**INPUT RECORDS**
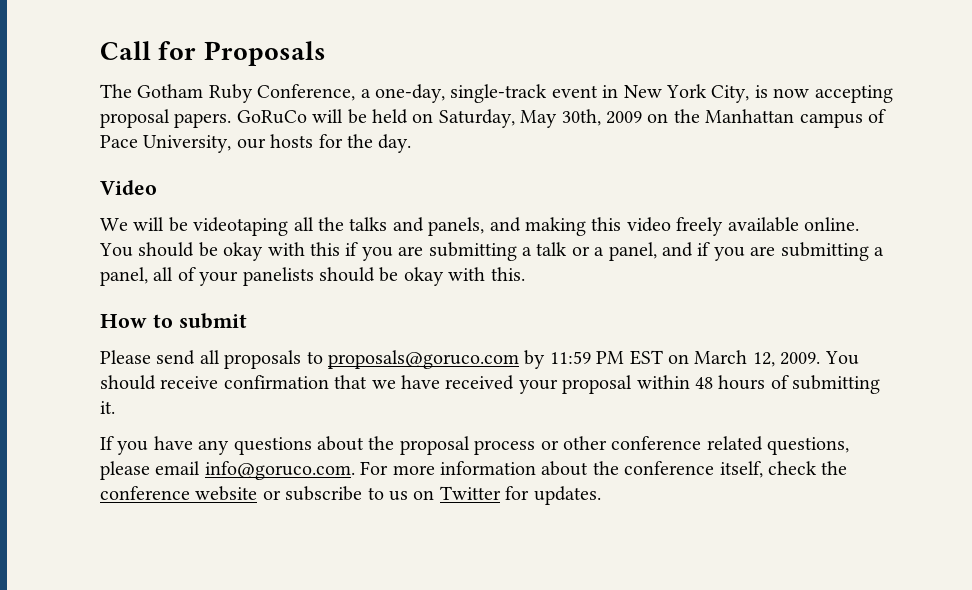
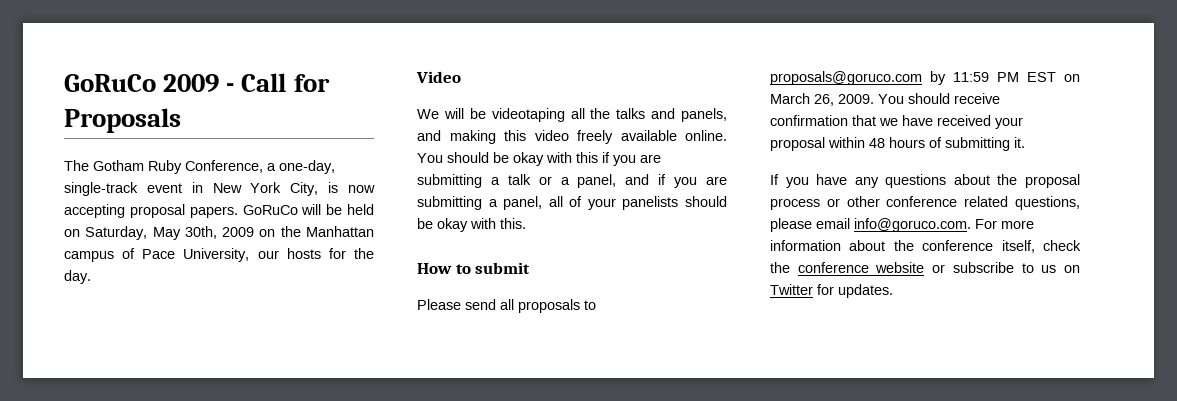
(100, 50) none -> [64,74,235,92] GoRuCo 2009 -
[752,352,775,367] 12, -> [814,94,834,106] 26,

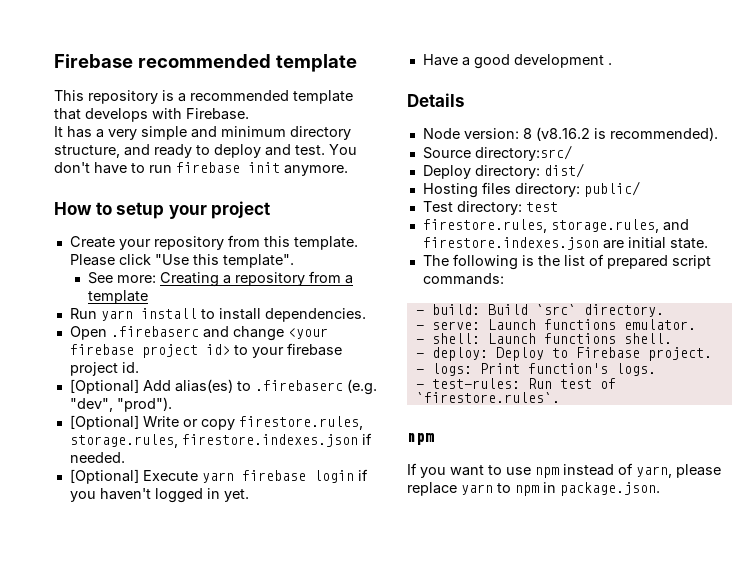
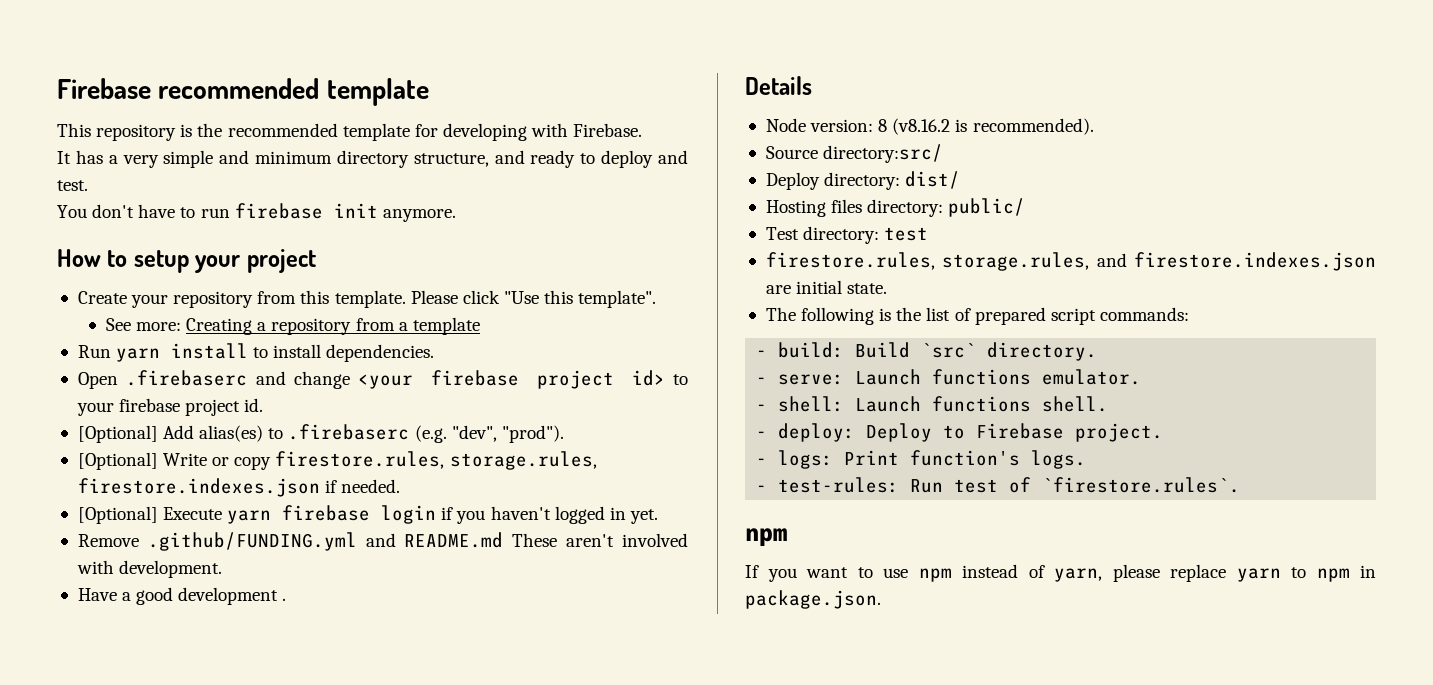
[178,90,353,104] [54,108,148,122] a recommended template that develops -> [197,123,527,141] the recommended template for developing
(325, 150) none -> (88, 185) //
(249, 495) none -> [77,532,689,551] [76,560,223,578] // Remove .github/FUNDING.yml and README.md These aren't involved with development.

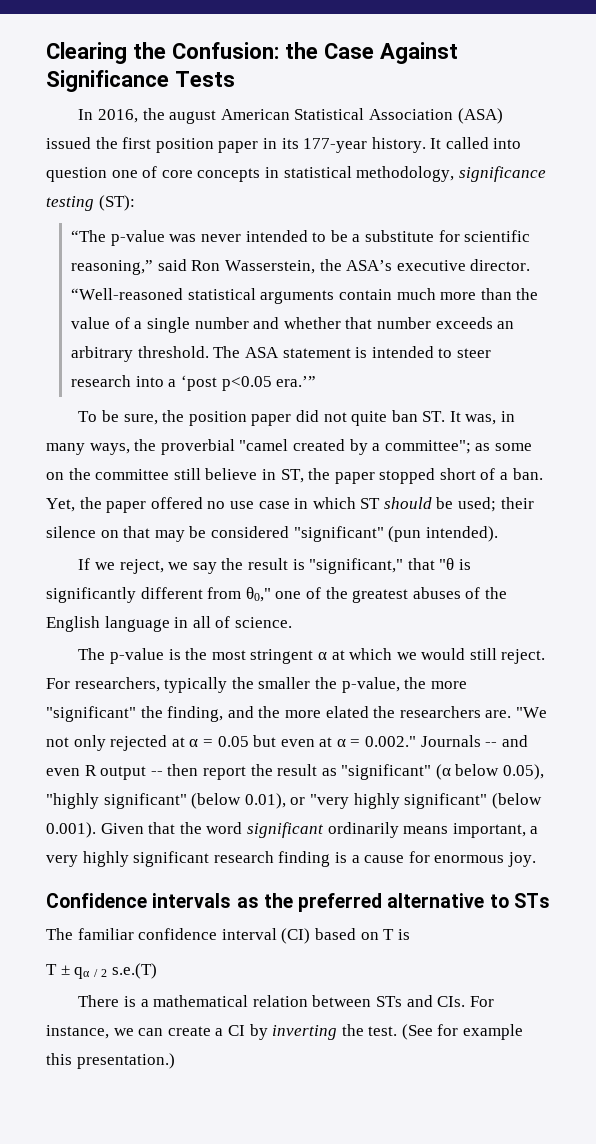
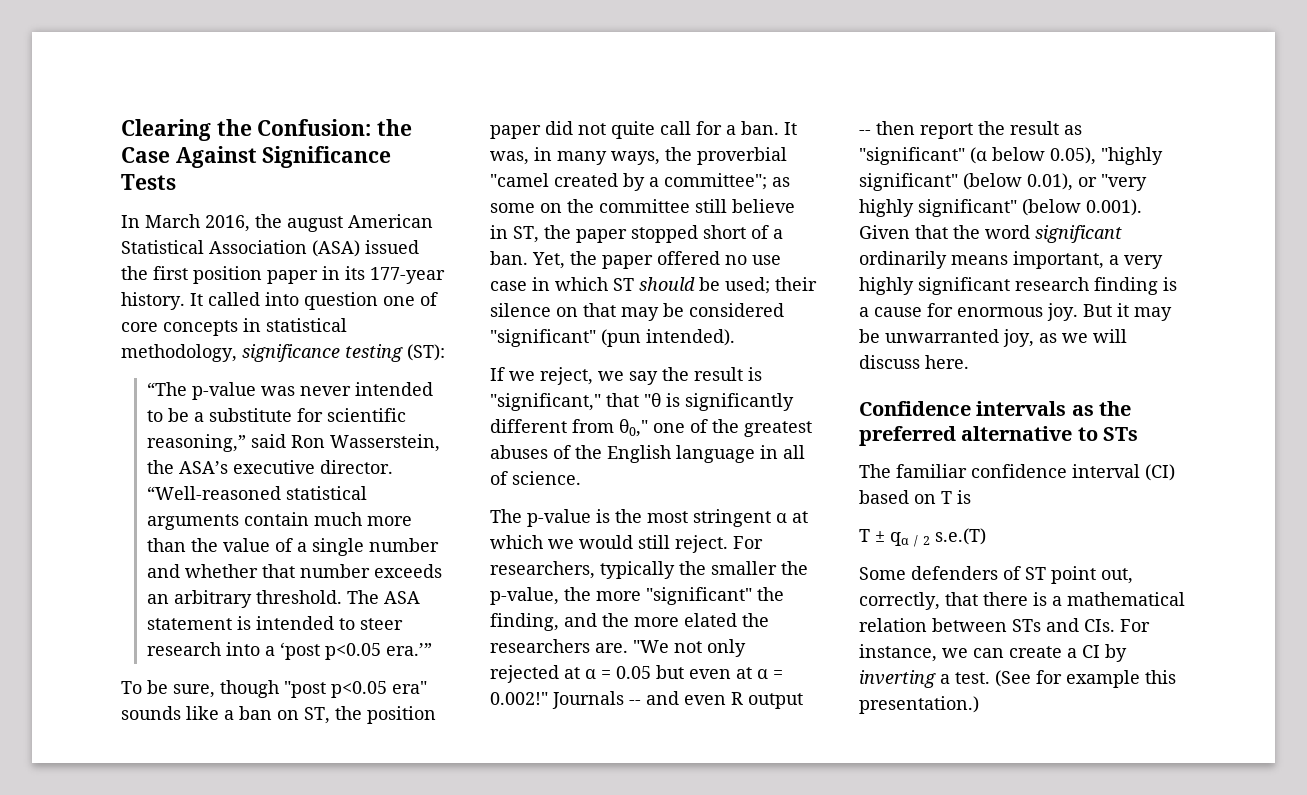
(94, 114) none -> [145,214,200,228] March
(158, 419) none -> [220,680,427,698] [121,706,330,724] though "post p<0.05 era" sounds like a ban on ST,
[391,410,446,422] ban ST. -> [660,121,779,135] call for a ban.
[365,736,417,747] 0.002." -> [490,692,548,705] 0.002!"
(536, 859) none -> [1083,303,1172,321] [859,329,1127,347] [859,355,969,369] But it may be unwarranted joy, as we will discuss here.
[78,995,120,1007] There -> [859,566,1133,584] [859,592,1028,610] Some defenders of ST point out, correctly, that there
[341,1024,364,1036] the -> [940,674,950,684] a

**EXERCISE**
Each line in which the string "none" is found must be copied from the data.

**SOLUTION FOR THIS TASK**
(100, 50) none -> [64,74,235,92] GoRuCo 2009 -
(325, 150) none -> (88, 185) //
(249, 495) none -> [77,532,689,551] [76,560,223,578] // Remove .github/FUNDING.yml and README.md These aren't involved with development.
(94, 114) none -> [145,214,200,228] March
(158, 419) none -> [220,680,427,698] [121,706,330,724] though "post p<0.05 era" sounds like a ban on ST,
(536, 859) none -> [1083,303,1172,321] [859,329,1127,347] [859,355,969,369] But it may be unwarranted joy, as we will discuss here.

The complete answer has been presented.